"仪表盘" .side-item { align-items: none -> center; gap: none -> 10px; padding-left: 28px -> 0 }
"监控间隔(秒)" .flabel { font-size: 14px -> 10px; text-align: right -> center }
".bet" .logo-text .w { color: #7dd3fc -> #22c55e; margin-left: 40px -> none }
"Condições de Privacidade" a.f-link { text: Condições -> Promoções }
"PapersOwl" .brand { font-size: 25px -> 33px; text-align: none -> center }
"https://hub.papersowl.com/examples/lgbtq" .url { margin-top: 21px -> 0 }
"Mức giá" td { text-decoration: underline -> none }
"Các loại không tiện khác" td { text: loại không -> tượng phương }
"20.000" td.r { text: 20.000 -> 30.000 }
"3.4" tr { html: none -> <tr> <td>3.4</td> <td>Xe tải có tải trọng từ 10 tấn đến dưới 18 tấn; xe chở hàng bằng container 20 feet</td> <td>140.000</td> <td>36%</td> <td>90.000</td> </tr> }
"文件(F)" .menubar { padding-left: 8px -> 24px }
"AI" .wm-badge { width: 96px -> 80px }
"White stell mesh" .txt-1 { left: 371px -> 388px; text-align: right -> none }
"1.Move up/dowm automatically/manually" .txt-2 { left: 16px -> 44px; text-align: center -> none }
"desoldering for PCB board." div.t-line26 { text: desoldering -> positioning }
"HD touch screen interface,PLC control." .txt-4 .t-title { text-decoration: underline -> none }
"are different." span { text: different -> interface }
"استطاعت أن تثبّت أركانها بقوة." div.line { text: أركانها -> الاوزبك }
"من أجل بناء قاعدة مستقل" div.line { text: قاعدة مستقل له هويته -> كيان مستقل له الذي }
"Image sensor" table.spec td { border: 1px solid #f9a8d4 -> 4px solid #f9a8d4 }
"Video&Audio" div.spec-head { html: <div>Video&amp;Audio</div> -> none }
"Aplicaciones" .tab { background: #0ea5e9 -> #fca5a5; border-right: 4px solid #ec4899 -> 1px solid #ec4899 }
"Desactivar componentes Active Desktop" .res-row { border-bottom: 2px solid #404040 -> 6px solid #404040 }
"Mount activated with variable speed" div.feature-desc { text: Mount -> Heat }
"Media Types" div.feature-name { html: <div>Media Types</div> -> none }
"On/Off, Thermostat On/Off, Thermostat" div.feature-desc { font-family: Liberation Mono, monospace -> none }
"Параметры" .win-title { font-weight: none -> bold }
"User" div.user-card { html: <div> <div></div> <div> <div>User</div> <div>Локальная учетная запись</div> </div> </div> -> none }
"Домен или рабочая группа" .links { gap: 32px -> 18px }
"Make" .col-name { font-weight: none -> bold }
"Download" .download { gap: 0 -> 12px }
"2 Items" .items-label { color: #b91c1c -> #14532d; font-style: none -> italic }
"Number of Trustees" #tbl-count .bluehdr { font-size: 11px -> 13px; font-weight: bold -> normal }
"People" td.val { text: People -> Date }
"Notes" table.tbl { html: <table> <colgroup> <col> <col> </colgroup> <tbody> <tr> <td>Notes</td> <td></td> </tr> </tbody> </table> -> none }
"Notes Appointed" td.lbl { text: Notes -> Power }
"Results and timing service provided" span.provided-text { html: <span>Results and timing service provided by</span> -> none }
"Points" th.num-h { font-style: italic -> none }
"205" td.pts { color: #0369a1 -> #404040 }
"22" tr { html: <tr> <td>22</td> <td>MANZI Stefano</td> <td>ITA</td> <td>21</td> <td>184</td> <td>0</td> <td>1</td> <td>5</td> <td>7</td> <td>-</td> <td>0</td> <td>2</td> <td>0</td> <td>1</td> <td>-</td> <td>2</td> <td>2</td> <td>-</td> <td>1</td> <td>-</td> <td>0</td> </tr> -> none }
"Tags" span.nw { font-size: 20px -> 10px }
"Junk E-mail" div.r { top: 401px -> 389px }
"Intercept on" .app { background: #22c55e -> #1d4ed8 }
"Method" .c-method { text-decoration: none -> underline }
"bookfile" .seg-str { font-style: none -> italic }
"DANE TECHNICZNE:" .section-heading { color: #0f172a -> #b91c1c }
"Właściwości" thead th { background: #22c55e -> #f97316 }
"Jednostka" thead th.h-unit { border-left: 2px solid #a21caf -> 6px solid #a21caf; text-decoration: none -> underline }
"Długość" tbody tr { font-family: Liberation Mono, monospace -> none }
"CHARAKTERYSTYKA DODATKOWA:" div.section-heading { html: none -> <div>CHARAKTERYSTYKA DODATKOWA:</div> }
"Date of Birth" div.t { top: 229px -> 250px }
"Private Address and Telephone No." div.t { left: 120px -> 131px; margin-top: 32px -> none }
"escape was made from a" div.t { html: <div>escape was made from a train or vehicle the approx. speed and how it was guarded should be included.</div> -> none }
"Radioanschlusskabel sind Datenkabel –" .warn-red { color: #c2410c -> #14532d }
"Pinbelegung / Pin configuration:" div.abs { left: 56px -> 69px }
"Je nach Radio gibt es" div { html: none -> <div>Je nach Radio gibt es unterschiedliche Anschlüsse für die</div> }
• • • • •
WHAT THIS TASK INVOLVES:
Retype every line of the data above exactly.

SOLUTION TO THIS TASK:
"仪表盘" .side-item { align-items: none -> center; gap: none -> 10px; padding-left: 28px -> 0 }
"监控间隔(秒)" .flabel { font-size: 14px -> 10px; text-align: right -> center }
".bet" .logo-text .w { color: #7dd3fc -> #22c55e; margin-left: 40px -> none }
"Condições de Privacidade" a.f-link { text: Condições -> Promoções }
"PapersOwl" .brand { font-size: 25px -> 33px; text-align: none -> center }
"https://hub.papersowl.com/examples/lgbtq" .url { margin-top: 21px -> 0 }
"Mức giá" td { text-decoration: underline -> none }
"Các loại không tiện khác" td { text: loại không -> tượng phương }
"20.000" td.r { text: 20.000 -> 30.000 }
"3.4" tr { html: none -> <tr> <td>3.4</td> <td>Xe tải có tải trọng từ 10 tấn đến dưới 18 tấn; xe chở hàng bằng container 20 feet</td> <td>140.000</td> <td>36%</td> <td>90.000</td> </tr> }
"文件(F)" .menubar { padding-left: 8px -> 24px }
"AI" .wm-badge { width: 96px -> 80px }
"White stell mesh" .txt-1 { left: 371px -> 388px; text-align: right -> none }
"1.Move up/dowm automatically/manually" .txt-2 { left: 16px -> 44px; text-align: center -> none }
"desoldering for PCB board." div.t-line26 { text: desoldering -> positioning }
"HD touch screen interface,PLC control." .txt-4 .t-title { text-decoration: underline -> none }
"are different." span { text: different -> interface }
"استطاعت أن تثبّت أركانها بقوة." div.line { text: أركانها -> الاوزبك }
"من أجل بناء قاعدة مستقل" div.line { text: قاعدة مستقل له هويته -> كيان مستقل له الذي }
"Image sensor" table.spec td { border: 1px solid #f9a8d4 -> 4px solid #f9a8d4 }
"Video&Audio" div.spec-head { html: <div>Video&amp;Audio</div> -> none }
"Aplicaciones" .tab { background: #0ea5e9 -> #fca5a5; border-right: 4px solid #ec4899 -> 1px solid #ec4899 }
"Desactivar componentes Active Desktop" .res-row { border-bottom: 2px solid #404040 -> 6px solid #404040 }
"Mount activated with variable speed" div.feature-desc { text: Mount -> Heat }
"Media Types" div.feature-name { html: <div>Media Types</div> -> none }
"On/Off, Thermostat On/Off, Thermostat" div.feature-desc { font-family: Liberation Mono, monospace -> none }
"Параметры" .win-title { font-weight: none -> bold }
"User" div.user-card { html: <div> <div></div> <div> <div>User</div> <div>Локальная учетная запись</div> </div> </div> -> none }
"Домен или рабочая группа" .links { gap: 32px -> 18px }
"Make" .col-name { font-weight: none -> bold }
"Download" .download { gap: 0 -> 12px }
"2 Items" .items-label { color: #b91c1c -> #14532d; font-style: none -> italic }
"Number of Trustees" #tbl-count .bluehdr { font-size: 11px -> 13px; font-weight: bold -> normal }
"People" td.val { text: People -> Date }
"Notes" table.tbl { html: <table> <colgroup> <col> <col> </colgroup> <tbody> <tr> <td>Notes</td> <td></td> </tr> </tbody> </table> -> none }
"Notes Appointed" td.lbl { text: Notes -> Power }
"Results and timing service provided" span.provided-text { html: <span>Results and timing service provided by</span> -> none }
"Points" th.num-h { font-style: italic -> none }
"205" td.pts { color: #0369a1 -> #404040 }
"22" tr { html: <tr> <td>22</td> <td>MANZI Stefano</td> <td>ITA</td> <td>21</td> <td>184</td> <td>0</td> <td>1</td> <td>5</td> <td>7</td> <td>-</td> <td>0</td> <td>2</td> <td>0</td> <td>1</td> <td>-</td> <td>2</td> <td>2</td> <td>-</td> <td>1</td> <td>-</td> <td>0</td> </tr> -> none }
"Tags" span.nw { font-size: 20px -> 10px }
"Junk E-mail" div.r { top: 401px -> 389px }
"Intercept on" .app { background: #22c55e -> #1d4ed8 }
"Method" .c-method { text-decoration: none -> underline }
"bookfile" .seg-str { font-style: none -> italic }
"DANE TECHNICZNE:" .section-heading { color: #0f172a -> #b91c1c }
"Właściwości" thead th { background: #22c55e -> #f97316 }
"Jednostka" thead th.h-unit { border-left: 2px solid #a21caf -> 6px solid #a21caf; text-decoration: none -> underline }
"Długość" tbody tr { font-family: Liberation Mono, monospace -> none }
"CHARAKTERYSTYKA DODATKOWA:" div.section-heading { html: none -> <div>CHARAKTERYSTYKA DODATKOWA:</div> }
"Date of Birth" div.t { top: 229px -> 250px }
"Private Address and Telephone No." div.t { left: 120px -> 131px; margin-top: 32px -> none }
"escape was made from a" div.t { html: <div>escape was made from a train or vehicle the approx. speed and how it was guarded should be included.</div> -> none }
"Radioanschlusskabel sind Datenkabel –" .warn-red { color: #c2410c -> #14532d }
"Pinbelegung / Pin configuration:" div.abs { left: 56px -> 69px }
"Je nach Radio gibt es" div { html: none -> <div>Je nach Radio gibt es unterschiedliche Anschlüsse für die</div> }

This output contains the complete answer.